** PROVIDED DATA follows **

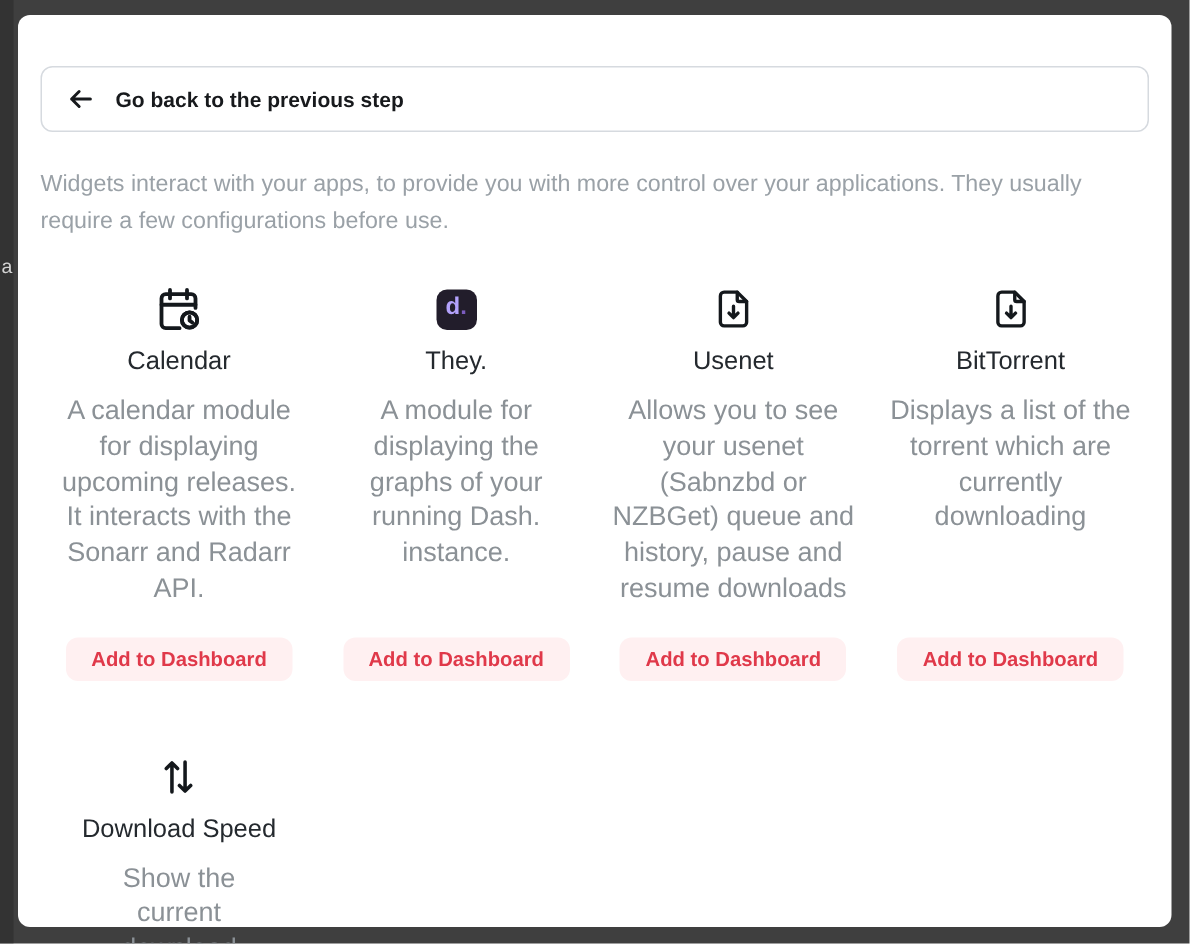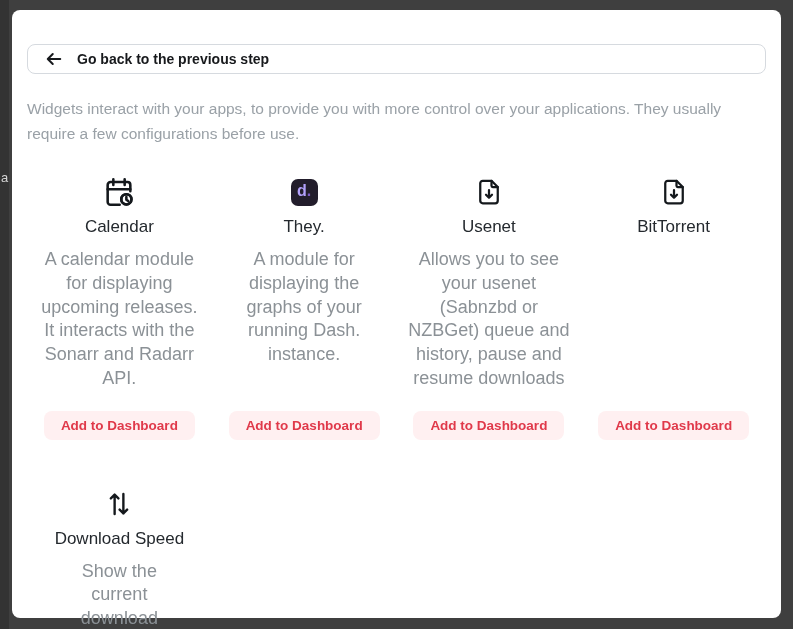--- a/index.html
+++ b/index.html
@@ -29,21 +29,21 @@
     display:flex; align-items:flex-start; justify-content:space-between;
     padding:0 5px 0 1px;
   }
   .modal-title { font-size:16px; font-weight:500; color:#1d2125; }
   .close-button {
     background:none; border:none; cursor:pointer;
     color:#51575d; line-height:0; padding:2px; margin-top:-2px;
   }
   .back-button {
     margin-top:18px;
-    width:100%; height:30px;
+    width:100%; height:44px;
     background:#ffffff;
     border:1px solid #d6dadf;
     border-radius:8px;
     display:flex; align-items:center;
     gap:13px;
     padding:0 16px;
     font-family:inherit;
     font-size:14px; font-weight:700; color:#17191c;
     cursor:pointer;
   }
@@ -159,20 +159,21 @@
 
     <div class="widget-card">
       <span class="widget-icon">
         <svg width="30" height="30" viewBox="0 0 24 24" fill="none" stroke="currentColor" stroke-width="1.8" stroke-linecap="round" stroke-linejoin="round">
           <path d="M14 3v4a1 1 0 0 0 1 1h4"></path>
           <path d="M17 21H7a2 2 0 0 1-2-2V5a2 2 0 0 1 2-2h7l5 5v11a2 2 0 0 1-2 2z"></path>
           <path d="M12 10.5v6M9.6 14.2l2.4 2.4 2.4-2.4"></path>
         </svg>
       </span>
       <div class="widget-title">BitTorrent</div>
+      <div class="widget-desc">Displays a list of the torrent which are currently downloading</div>
       <button class="add-button">Add to Dashboard</button>
     </div>
 
     <div class="widget-card">
       <span class="widget-icon">
         <svg width="30" height="30" viewBox="0 0 24 24" fill="none" stroke="currentColor" stroke-width="1.9" stroke-linecap="round" stroke-linejoin="round">
           <path d="M8.5 20V4.5M5.5 7.5l3-3 3 3"></path>
           <path d="M15.5 4v15.5M12.5 16.5l3 3 3-3"></path>
         </svg>
       </span>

** End of PROVIDED DATA **

Transcribe exactly, please, the lines between the start of the records above and the line holding "margin-top:18px;", counting both of those lines and omitting pictures.

--- a/index.html
+++ b/index.html
@@ -29,21 +29,21 @@
     display:flex; align-items:flex-start; justify-content:space-between;
     padding:0 5px 0 1px;
   }
   .modal-title { font-size:16px; font-weight:500; color:#1d2125; }
   .close-button {
     background:none; border:none; cursor:pointer;
     color:#51575d; line-height:0; padding:2px; margin-top:-2px;
   }
   .back-button {
     margin-top:18px;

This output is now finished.